Direktur Jenderal Perdagangan Dalam Negeri Srie Agustin mengatakan, harga cabai merah tengah berangsur turun sehingga tidak perlu menggelar pasar murah untuk menurunkan harga.
"Pasar murah cabai nggak kita lakukan karena harga sudah lumayan turun. Pasokan udah mulai banyak di pasar Induk Kramat Jati. Indikatornya kalau pasokan sudah nambah ya harga pelan-pelan akan turun," kata Srie, ditemui usai ramah tamah Tahun Baru 2016, di Auditorium Kementerian Perdagangan, Rabu (6/1/2015).
SCROLL TO CONTINUE WITH CONTENT
"Nanti akhir Januari sampai Februari akan mulai turun lagi harganya. Panen di beberapa daerah sudah mulai berlangsung," kata Srie.
Terkait kenaikan harga beras, menurut Srie, kenaikannya tidak lebih dari 2% sehingga tidak signifikan. Srie menganggap kenaikan tersebut masih wajar.
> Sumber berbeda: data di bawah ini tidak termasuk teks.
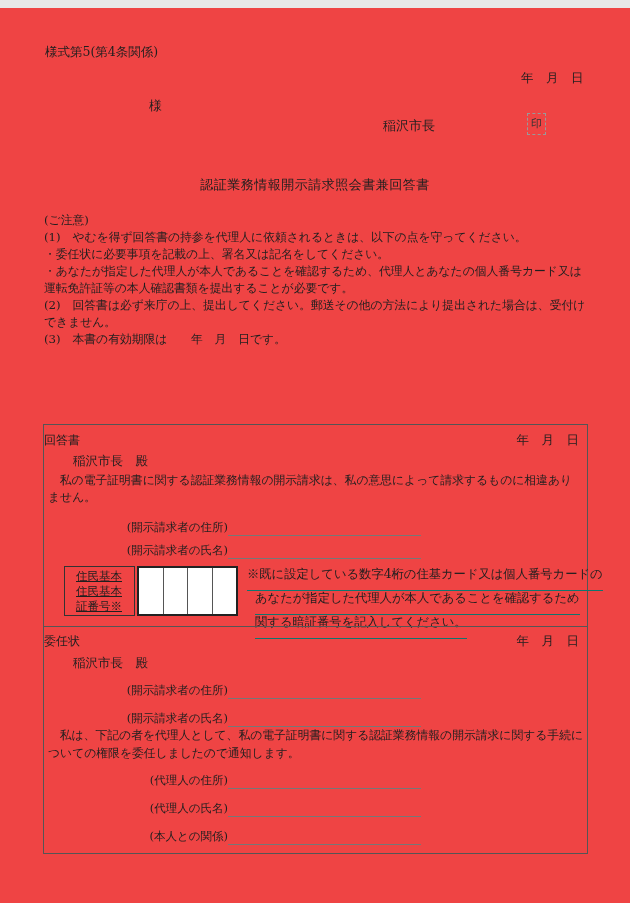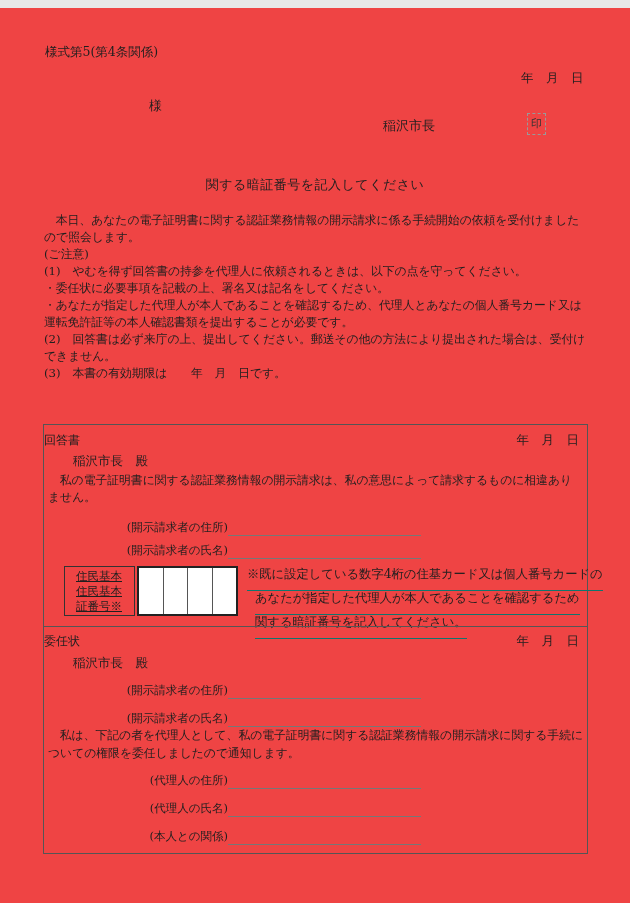--- a/index.html
+++ b/index.html
@@ -78,24 +78,23 @@
 </head>
 <body>
 
 <div class="page">
 
   <div class="abs form-number">様式第5(第4条関係)</div>
   <div class="abs date-top">年　月　日</div>
   <div class="abs addressee">様</div>
   <div class="abs mayor">稲沢市長</div>
   <div class="abs seal">印</div>
-  <div class="abs doc-title">関する暗証番号を記入してください</div>
+  <div class="abs doc-title">認証業務情報開示請求照会書兼回答書</div>
 
   <div class="abs notice">
-    <p>　本日、あなたの電子証明書に関する認証業務情報の開示請求に係る手続開始の依頼を受付けましたので照会します。</p>
     <p>(ご注意)</p>
     <p>(1)　やむを得ず回答書の持参を代理人に依頼されるときは、以下の点を守ってください。</p>
     <p>・委任状に必要事項を記載の上、署名又は記名をしてください。</p>
     <p>・あなたが指定した代理人が本人であることを確認するため、代理人とあなたの個人番号カード又は運転免許証等の本人確認書類を提出することが必要です。</p>
     <p>(2)　回答書は必ず来庁の上、提出してください。郵送その他の方法により提出された場合は、受付けできません。</p>
     <p>(3)　本書の有効期限は　　年　月　日です。</p>
   </div>
 
   <div class="abs formbox">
"Harga beras medium rata-rata naik satu koma, masih di bawah 2%. Itu kita anggap masih stabil. Lainnya yang naik paling hanya cabai dan bawang merah saja. Itu pun sudah mulai turun harga. Mudah-mudahan di akhir Januari sampai Februari sudah aman," tambah Srie.
Kemendag juga belum berencana menggelar operasi pasar beras pada Januari 2016 ini karena kenaikan harga dinilai masih wajar. Kemendag baru akan menggelar operasi pasar ketika harga beras naik mendekati 10%.
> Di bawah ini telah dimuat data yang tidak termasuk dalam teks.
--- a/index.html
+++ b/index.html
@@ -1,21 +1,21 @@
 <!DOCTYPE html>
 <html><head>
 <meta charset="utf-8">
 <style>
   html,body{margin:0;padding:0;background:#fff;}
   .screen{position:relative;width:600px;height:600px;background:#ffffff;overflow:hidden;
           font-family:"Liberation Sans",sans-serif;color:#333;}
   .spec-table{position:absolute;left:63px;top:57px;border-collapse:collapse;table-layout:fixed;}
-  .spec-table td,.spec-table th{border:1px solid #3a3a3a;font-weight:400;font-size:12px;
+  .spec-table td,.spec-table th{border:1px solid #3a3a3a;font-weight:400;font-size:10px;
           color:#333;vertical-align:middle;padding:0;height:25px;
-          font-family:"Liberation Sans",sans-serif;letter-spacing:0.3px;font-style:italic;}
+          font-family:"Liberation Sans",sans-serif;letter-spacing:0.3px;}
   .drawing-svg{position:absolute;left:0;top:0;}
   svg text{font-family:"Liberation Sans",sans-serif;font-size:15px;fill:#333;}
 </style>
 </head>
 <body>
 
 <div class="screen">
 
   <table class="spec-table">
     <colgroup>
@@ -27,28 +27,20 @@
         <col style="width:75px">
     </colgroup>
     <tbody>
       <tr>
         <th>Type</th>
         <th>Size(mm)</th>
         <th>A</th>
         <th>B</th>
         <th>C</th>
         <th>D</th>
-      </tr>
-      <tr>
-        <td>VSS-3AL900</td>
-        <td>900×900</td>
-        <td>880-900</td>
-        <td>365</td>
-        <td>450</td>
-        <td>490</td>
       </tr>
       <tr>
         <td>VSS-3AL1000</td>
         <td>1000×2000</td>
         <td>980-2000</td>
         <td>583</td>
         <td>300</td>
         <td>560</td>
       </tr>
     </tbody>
"Indikatornya operasi pasar kalau kecenderungan harga naik sampai dengan 10%. Bulog kan di Desember kemarin baru melepas 100.000 ton. Bulan ini belum kita tugaskan Bulog," kata Srie.
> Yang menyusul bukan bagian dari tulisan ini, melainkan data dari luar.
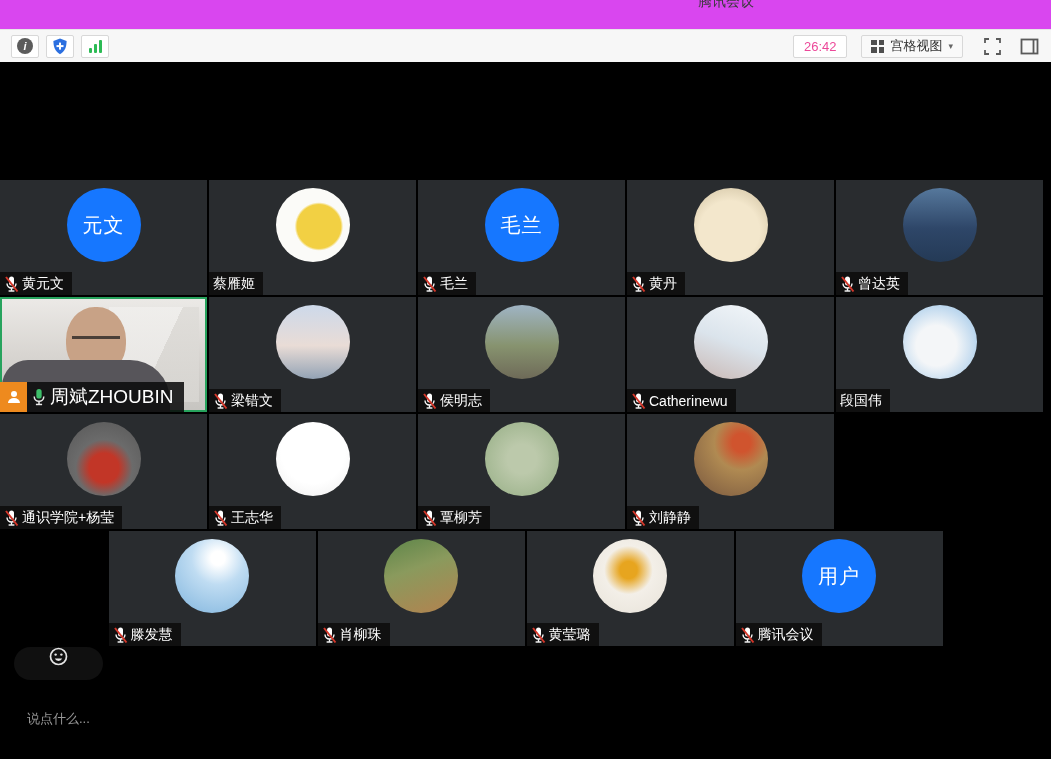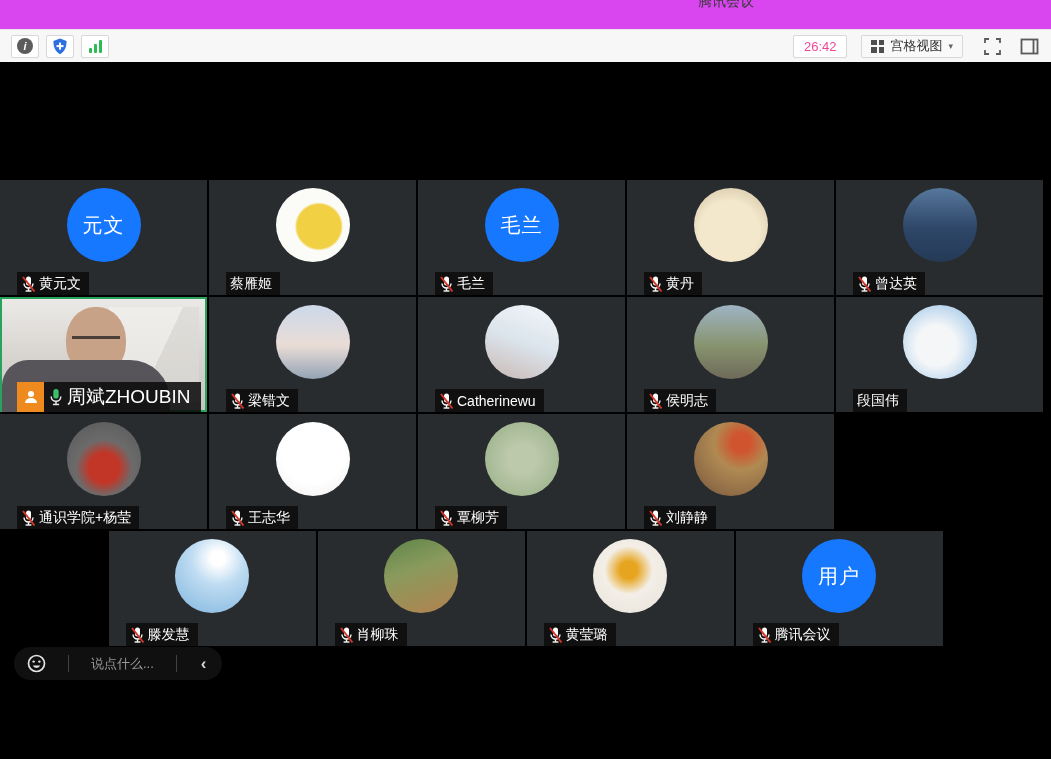--- a/index.html
+++ b/index.html
@@ -100,21 +100,21 @@
     position:absolute; left:66px; top:10px; width:60px; height:68px;
     background:#c8a286; border-radius:48% 48% 46% 46%;
   }
   .vp-glasses {
     position:absolute; left:72px; top:34px; width:48px; height:8px;
     border-bottom:3px solid #4a3f38;
   }
 
   
   .label {
-    position:absolute; left:17px; bottom:0;
+    position:absolute; left:0; bottom:0;
     display:flex; align-items:stretch; max-width:100%;
   }
   .host-badge {
     width:27px; background:#ee8a1e;
     display:flex; align-items:center; justify-content:center; flex:none;
   }
   .label-main {
     background:rgba(12,12,12,0.88);
     display:flex; align-items:center; gap:3px;
     padding:0 8px 0 4px; height:23px;
@@ -124,21 +124,21 @@
   .pname {
     color:#fff; font-size:14px; white-space:nowrap;
     overflow:hidden; text-overflow:ellipsis; max-width:178px;
   }
   .tile.active .pname { font-size:19px; }
 
   
   .chat-bar {
     position:absolute; left:14px; top:647px; height:33px;
     background:rgba(17,17,17,0.92); border-radius:17px;
-    display:flex; align-items:center; padding:0 13px; gap:22px;
+    display:flex; align-items:center; padding:0 13px; gap:22px;flex-direction:column;
   }
   .chat-divider { width:1px; height:17px; background:#414141; }
   .chat-placeholder { color:#989898; font-size:13px; cursor:text; }
   .chat-collapse {
     color:#d6d6d6; font-size:17px; line-height:1; cursor:pointer;
     padding:0 2px; font-weight:bold;
   }
 </style>
 </head>
 <body>
@@ -356,61 +356,61 @@
             <line x1="2" y1="2" x2="13.5" y2="16.5" stroke="#d4372a" stroke-width="2"></line>
           </svg>
         </span>
 
         <span class="pname">梁错文</span>
       </span>
     </div>
   </div>
 
   <div class="tile">
+    <div class="avatar" style="background: linear-gradient(rgb(159, 180, 196) 0%, rgb(135, 147, 111) 55%, rgb(110, 106, 88) 100%);">
+      <span class="avatar-text"></span>
+    </div>
+
+    <div class="label">
+
+      <span class="label-main">
+        <span class="mic mic-muted" style="display: inline-flex;">
+          <svg width="15" height="18" viewBox="0 0 15 18">
+            <rect x="5" y="1.5" width="5" height="9" rx="2.5" fill="#fff"></rect>
+            <path d="M3 8.5 a4.5 4.5 0 0 0 9 0" fill="none" stroke="#fff" stroke-width="1.4"></path>
+            <line x1="7.5" y1="13.3" x2="7.5" y2="15.8" stroke="#fff" stroke-width="1.4"></line>
+            <line x1="4.6" y1="16" x2="10.4" y2="16" stroke="#fff" stroke-width="1.4"></line>
+            <line x1="2" y1="2" x2="13.5" y2="16.5" stroke="#d4372a" stroke-width="2"></line>
+          </svg>
+        </span>
+
+        <span class="pname">侯明志</span>
+      </span>
+    </div>
+  </div>
+
+  <div class="tile">
     <div class="avatar" style="background: linear-gradient(200deg, rgb(243, 247, 250) 0%, rgb(219, 228, 236) 50%, rgb(201, 184, 180) 100%);">
       <span class="avatar-text"></span>
     </div>
 
     <div class="label">
 
       <span class="label-main">
         <span class="mic mic-muted" style="display: inline-flex;">
           <svg width="15" height="18" viewBox="0 0 15 18">
             <rect x="5" y="1.5" width="5" height="9" rx="2.5" fill="#fff"></rect>
             <path d="M3 8.5 a4.5 4.5 0 0 0 9 0" fill="none" stroke="#fff" stroke-width="1.4"></path>
             <line x1="7.5" y1="13.3" x2="7.5" y2="15.8" stroke="#fff" stroke-width="1.4"></line>
             <line x1="4.6" y1="16" x2="10.4" y2="16" stroke="#fff" stroke-width="1.4"></line>
             <line x1="2" y1="2" x2="13.5" y2="16.5" stroke="#d4372a" stroke-width="2"></line>
           </svg>
         </span>
 
         <span class="pname">Catherinewu</span>
-      </span>
-    </div>
-  </div>
-
-  <div class="tile">
-    <div class="avatar" style="background: linear-gradient(rgb(159, 180, 196) 0%, rgb(135, 147, 111) 55%, rgb(110, 106, 88) 100%);">
-      <span class="avatar-text"></span>
-    </div>
-
-    <div class="label">
-
-      <span class="label-main">
-        <span class="mic mic-muted" style="display: inline-flex;">
-          <svg width="15" height="18" viewBox="0 0 15 18">
-            <rect x="5" y="1.5" width="5" height="9" rx="2.5" fill="#fff"></rect>
-            <path d="M3 8.5 a4.5 4.5 0 0 0 9 0" fill="none" stroke="#fff" stroke-width="1.4"></path>
-            <line x1="7.5" y1="13.3" x2="7.5" y2="15.8" stroke="#fff" stroke-width="1.4"></line>
-            <line x1="4.6" y1="16" x2="10.4" y2="16" stroke="#fff" stroke-width="1.4"></line>
-            <line x1="2" y1="2" x2="13.5" y2="16.5" stroke="#d4372a" stroke-width="2"></line>
-          </svg>
-        </span>
-
-        <span class="pname">侯明志</span>
       </span>
     </div>
   </div>
 
   <div class="tile">
     <div class="avatar" style="background: radial-gradient(circle at 45% 55%, rgb(244, 246, 248) 0%, rgb(244, 246, 248) 35%, rgb(188, 215, 238) 70%, rgb(156, 195, 228) 100%);">
       <span class="avatar-text"></span>
     </div>
 
     <div class="label">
Kenaikan harga beras, Srie menilai, sebagai kondisi yang menguntungkan petani. Harga sudah berada di atas harga pokok penjualan sehingga bisa dinikmati petani dan belum mengganggu konsumen.
"Harga beras sudah ada HPPnya dan sekarang di atas HPP. Kalau harga bagus kan petani lebih senang lagi. Justru yang ditakutkan kalau harga akan jatuh di bawah HPP yang ditentukan. Kalau harga sudah bagus, petani menerima pendapatan itu ya nggak apa-apa," pungkas Srie.